ENTERPRISE

Code Sport - Scale-Up vs. Scale-Out Storage

7/11/2013 9:09:55 AM

Over the next few columns, we will continue our discussion on data storage systems and look at how they are evolving to cater to the world of data-centric computing.

Last month, we had started our discussion of storage systems by looking at various concepts like SAN, NAS, etc. In this column, we will look at the concept of scale-up vs. scale-out storage, and discuss their relative advantages and disadvantages.

Scale-up vs. scale-out storage

Most of us are familiar with the concepts of scale up and scale-out computing as they apply to server computing. A scale-up server is a single system with high CPU power and huge memory, and hence is able to handle increasing workloads. As the load on the system increases, it can be scaled up by adding more CPUs, more memory and storage to the single system, which is typically a shared memory system. The work is usually done by multiple threads and processes running on the same system, and they typically communicate through shared memory. This is a ‘shared-everything’ system. On the other hand, scale-out computing is when multiple nodes are part of the system, and they all act together to handle the workload, which is typically partitioned across the nodes. There is usually no shared memory across the nodes – they communicate through explicit messages over the network. Each node has both processing and storage elements. This is normally a ‘shared nothing’ approach, where the nodes interact in a loosely coupled manner. The scale-out system can be scaled up to handle additional loads by adding more nodes to it; the work can be distributed across newly added nodes transparently, without the need to bring down the system.

The concept of scale-up vs. scale-out storage, and discuss their relative advantages and disadvantages

The concept of scale-up vs. scale-out storage, and discuss their relative advantages and disadvantages

Now, scale-out and scale-up storage systems have the same conceptual difference. In a scale-up storage system, you add more and more storage capacity to the single storage node to meet increasing storage requirements. This can be achieved by adding many individual disk drives to a storage controller (or a pair of storage controllers so as to ensure failover and high availability). Since the storage capacity (i.e., number of individual disk drives) that a storage controller can support is limited, if storage requirements exceed that capacity, the only option is to move to the next bigger controller, with a higher capacity. With scale-out storage, this problem is avoided, since each node has its own storage controller, and as you add more nodes to meet increasing storage demands, it allows the controller architecture to grow as well. Scale-out storage is typically marketed under the slogan, “Pay as you grow”, since it allows you to add nodes as and when your storage requirements increase, instead of having to over-provision from the beginning itself.

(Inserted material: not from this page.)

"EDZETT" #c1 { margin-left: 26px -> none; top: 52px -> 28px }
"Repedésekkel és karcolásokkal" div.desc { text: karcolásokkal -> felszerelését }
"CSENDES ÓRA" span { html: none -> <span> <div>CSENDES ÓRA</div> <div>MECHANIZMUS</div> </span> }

How do scale-up and scale-out storage systems compare in terms of performance?

How do scale-up and scale-out storage systems compare in terms of performance?

The next question that arises is about performance and cost. How do scale-up and scale-out storage systems compare in terms of performance? Before that, we need to understand what the common measures of performance for storage systems are. For computing systems, you can specify its performance in terms of its clock frequency (1/clock frequency gives the clock cycle period) and Cycles Per Instruction (CPI). It is possible to approximate the execution time for a program as (clock period * CPI * Instruction Count). For a computation system, the number of operations/instructions completed per second is a performance measure. This is typically specified as how many MIPS (million instructions per second) or how many FLOPS (floating point operations per second) the system can execute. For storage systems, the typical performance measures used are:

1.    Throughput,

2.    IOPS (number of Input /Output Operations Per Second), and

3.    Average latency of an operation.

The most common measure of a storage system – be it a simple SATA drive connected directly to your PC, or a complex storage array controller connected through SCSI – is how much maximum throughput it can deliver. This is measured as data transfer per second (megabytes per second or MBps). IOPS is the number of IO operations that can happen per second on the storage device, and is defined as the total number of read/write operations that can be performed in one second on the storage device in question. An IO operation request will take a certain time to complete. This can be specified in terms of average latency of an IO operation. Each IO operation is an IO request for a certain size of IO. In simple terms, an IO request can be a read operation of X bytes or a write operation of Y bytes. Hence, each IO request is characterized by its type and size. Now, we can approximate the throughput/data transferred into and out of storage systems as:

Throughput = IOPS * average latency of IO operation * average request size

The IO request latency is limited by a number of factors, including the physical factors associated with the storage system. Let us consider a trivial example where the storage system is the traditional hard disk. Here the IO latency is limited by the rotational delay of the disk, the seek time of the disk and data transfer latency. The rotational delay is governed by the disk’s rotational speed, which is expressed in Revolutions Per Minute (RPM) and indicates the amount of time it takes to get the right sector under the disk head. The seek time is governed by the time it takes for the disk head to position itself on the right track on the disk. Once the disk head is in the right position, it can start reading/writing the data. The delay incurred in reading/writing the data is the data transfer latency. All these three components contribute to the IO request latency.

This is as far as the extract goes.